Harnessing the power of inclusive love: Global condom ads set an example

inclusive condom ads

Even as most condom ads continue to focus on heterosexual couples, ripples of inclusive narratives are bubbling under the surface, we explore.

The feeling of being accepted is often deeply rooted in the visuals one encounters on a daily basis, in media or otherwise. These can have a profound impact on the person and how they see themselves. Sexual identity and preferences are extremely personal matters where such validation holds even more value — it helps people know they aren’t alone. That they aren’t wrong or weird. That their feelings matter. That they matter. This is where some global condom brands have been trying to make strides with inclusive ads. They are perhaps best suited to take these conversations ahead for these are directly linked to their sexual wellness and hygiene range of products.

Labels Don’t Matter

When it comes to using a condom, labels don’t matter. This statement might seem obvious on the surface but can have a huge impact when it’s said publicly anyway. It doesn’t matter who you like or what genitalia you or your partner possess, sexual wellness products can come to your rescue — directly or via DIY versions. Such narratives help quell judgments and make related conversations easier for people to slide into and feel comfortable in.

Visuals & Narratives

Inclusive visuals and narratives matter. Increasingly, more and more global condom brand campaigns are including different types of couples in their narratives. When put together in the same video with depictions of intimacy between heterosexual couples, they help create a space for inclusive use-case scenario conversations. The brand is thus able to add more people to their pool of potential customers while validating their existence and choices.
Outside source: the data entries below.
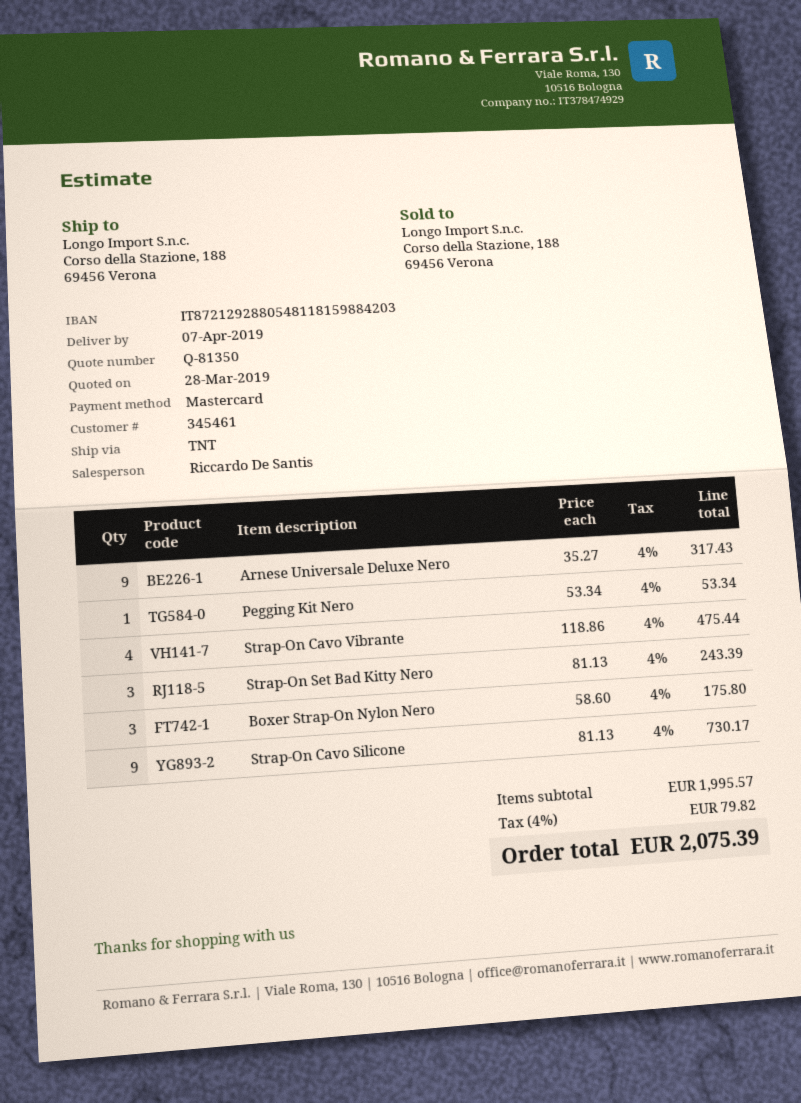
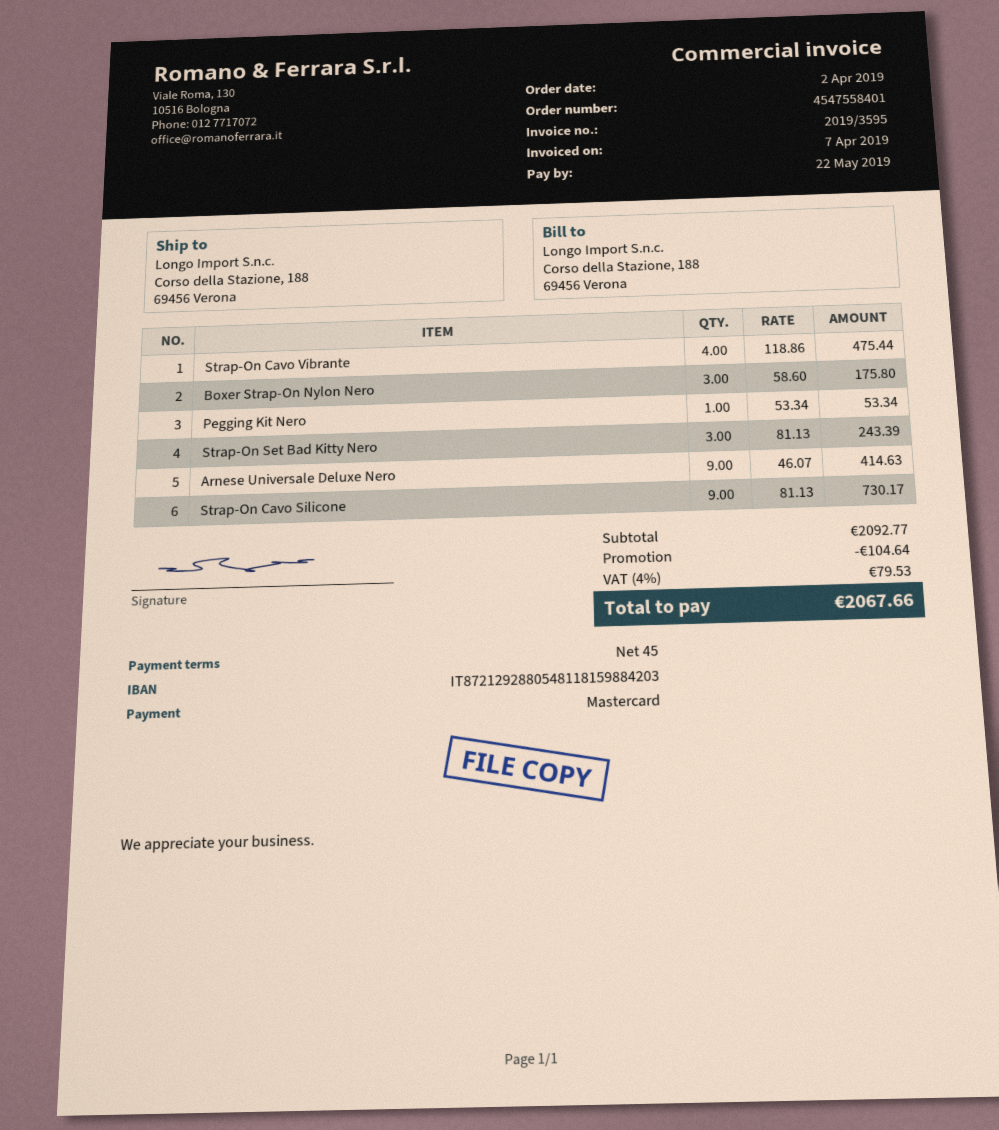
Arnese Universale Deluxe Nero: 9 x 35.27 = 317.43 -> 9 x 46.07 = 414.63
subtotal: 1995.57 -> 2092.77
discount: none -> 104.64
tax: 4% = 79.82 -> 4% = 79.53
total: 2075.39 -> 2067.66

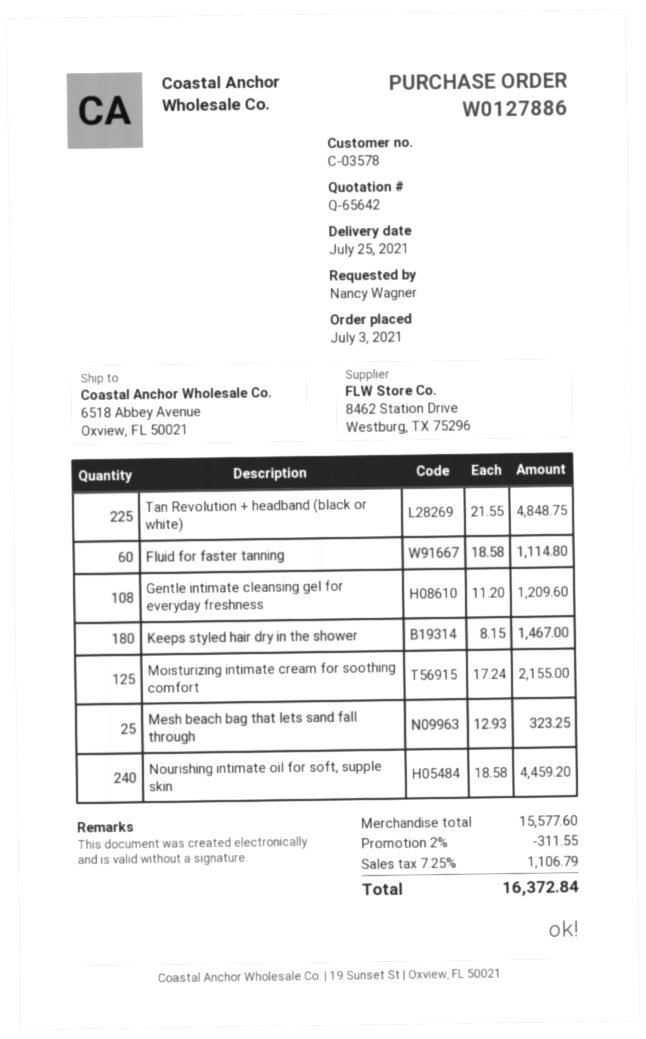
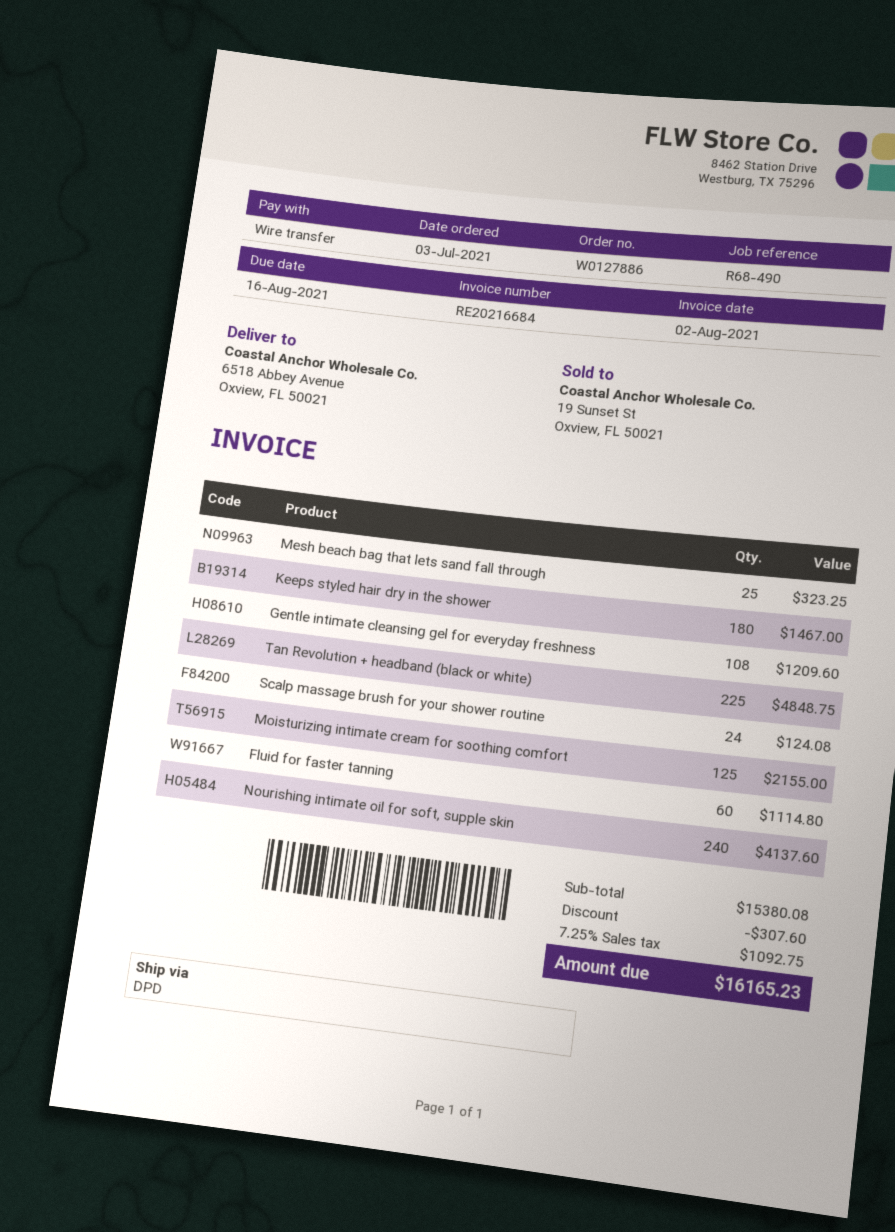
Nourishing intimate oil for soft, supple skin: 240 for 4459.20 -> 240 for 4137.60
Scalp massage brush for your shower routine: none -> 24 for 124.08
subtotal: 15577.60 -> 15380.08
discount: 311.55 -> 307.60
tax: 7.25% = 1106.79 -> 7.25% = 1092.75
total: 16372.84 -> 16165.23

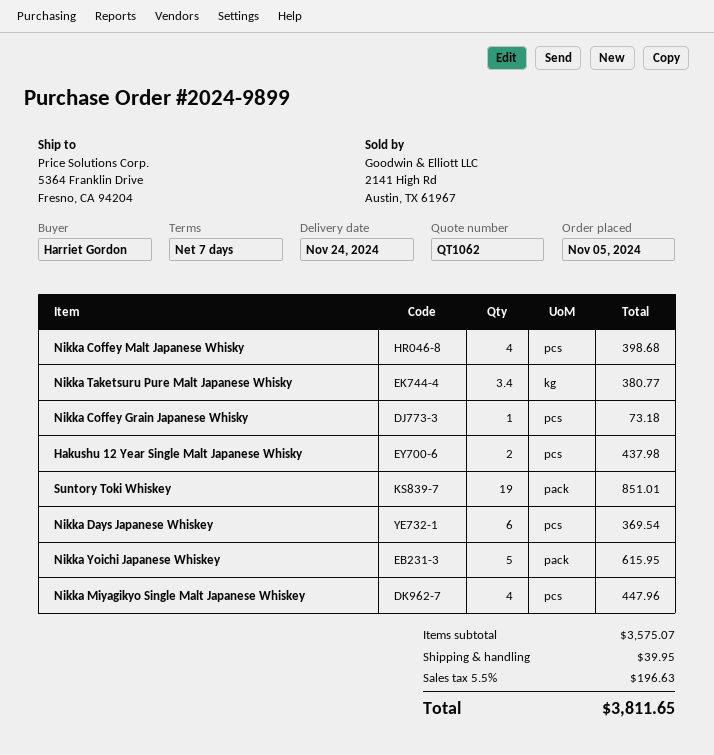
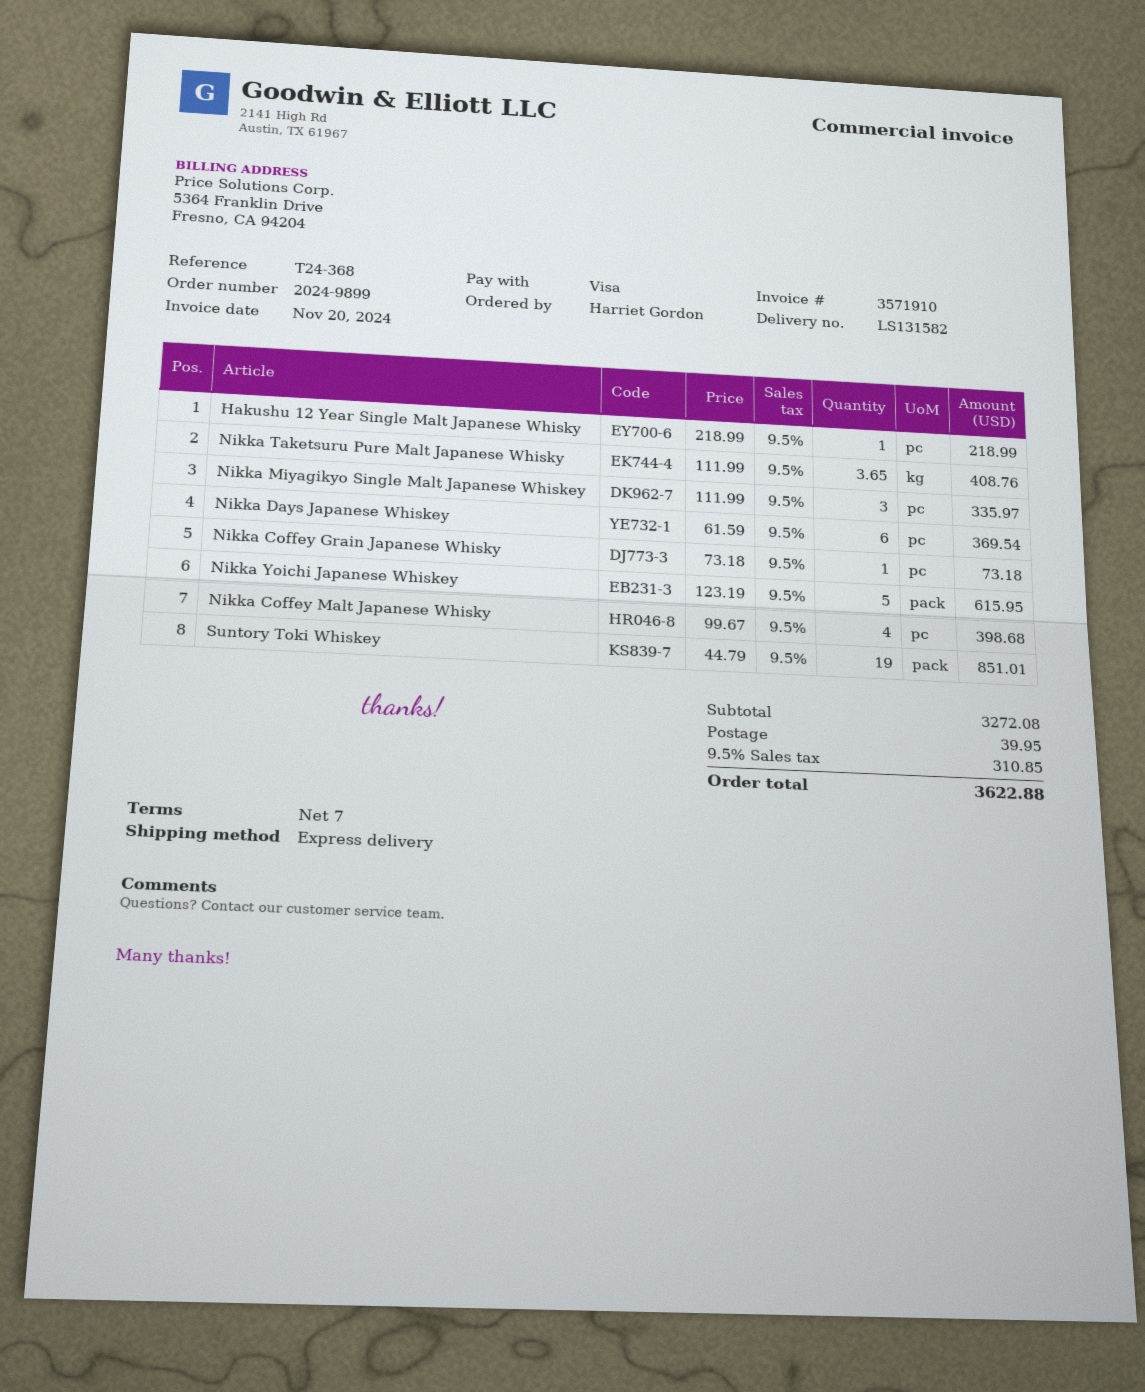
Nikka Taketsuru Pure Malt Japanese Whisky: 3.4 for 380.77 -> 3.65 for 408.76
Hakushu 12 Year Single Malt Japanese Whisky: 2 for 437.98 -> 1 for 218.99
Nikka Miyagikyo Single Malt Japanese Whiskey: 4 for 447.96 -> 3 for 335.97
subtotal: 3575.07 -> 3272.08
tax: 5.5% = 196.63 -> 9.5% = 310.85
total: 3811.65 -> 3622.88

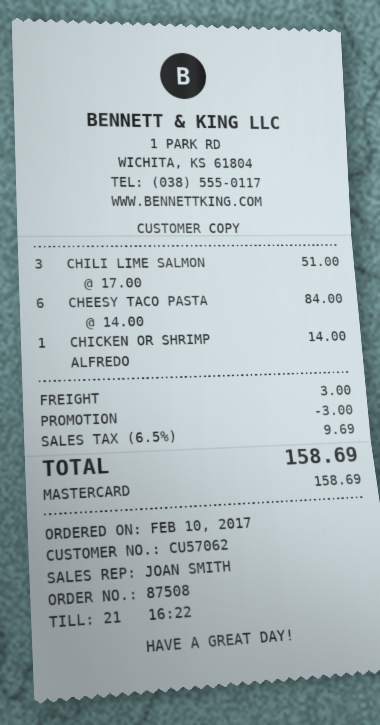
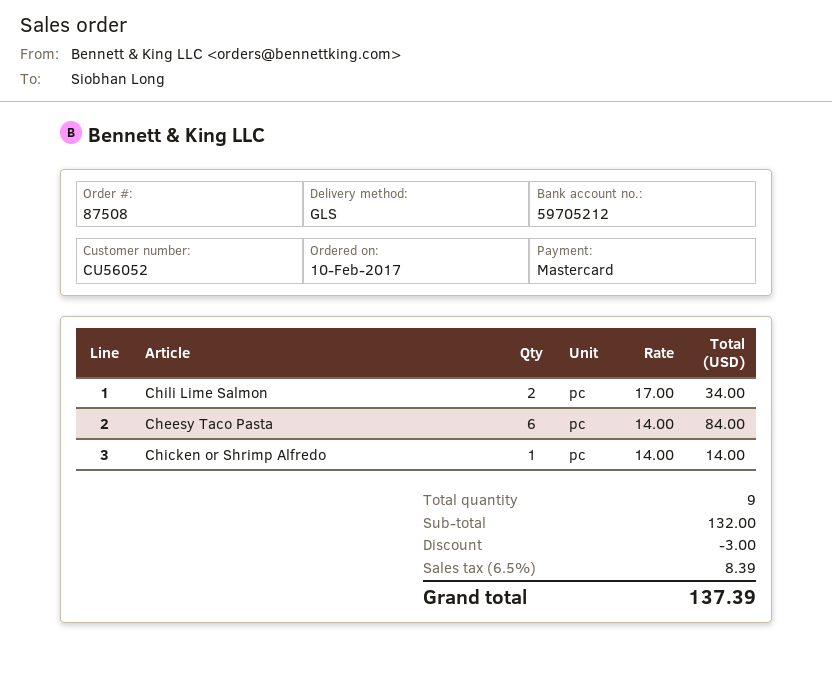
customer number: CU57062 -> CU56052
CHILI LIME SALMON: 3 x 17.00 = 51.00 -> 2 x 17.00 = 34.00
shipping: 3.00 -> none
tax: 6.5% = 9.69 -> 6.5% = 8.39
total: 158.69 -> 137.39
Also Read: Love is beautiful, for all: LGBTQ+ campaigns with inclusive narratives

Real People, Real Stories

Since condom brands are working on including people with varied sexual preferences in their narratives, they are increasingly getting more real people involved in their campaigns instead of roping in actors and/or influencers. This adds a layer of authenticity to the messaging, while also helping with visibility of persons who identify as queer. When these people tell their stories, people who find it relatable also find their own voice in the void. It helps build a safer environment for discussions — and bigger goals are achieved, one small step at a time.

Recently PeeSafe launched Domina female condoms in India. They have since been creating content to promote and normalise the use of condoms among persons who identify as females. In a category that is dominated by products meant for men, these steps can be seen as a breath of fresh air. They increase the scope of conversations. It’s a power that is exclusive to condom brands — the inclusive narratives that they build in their ads are unique and powerful in ways that other categories can’t match. And so far, they seem to be doing a good job!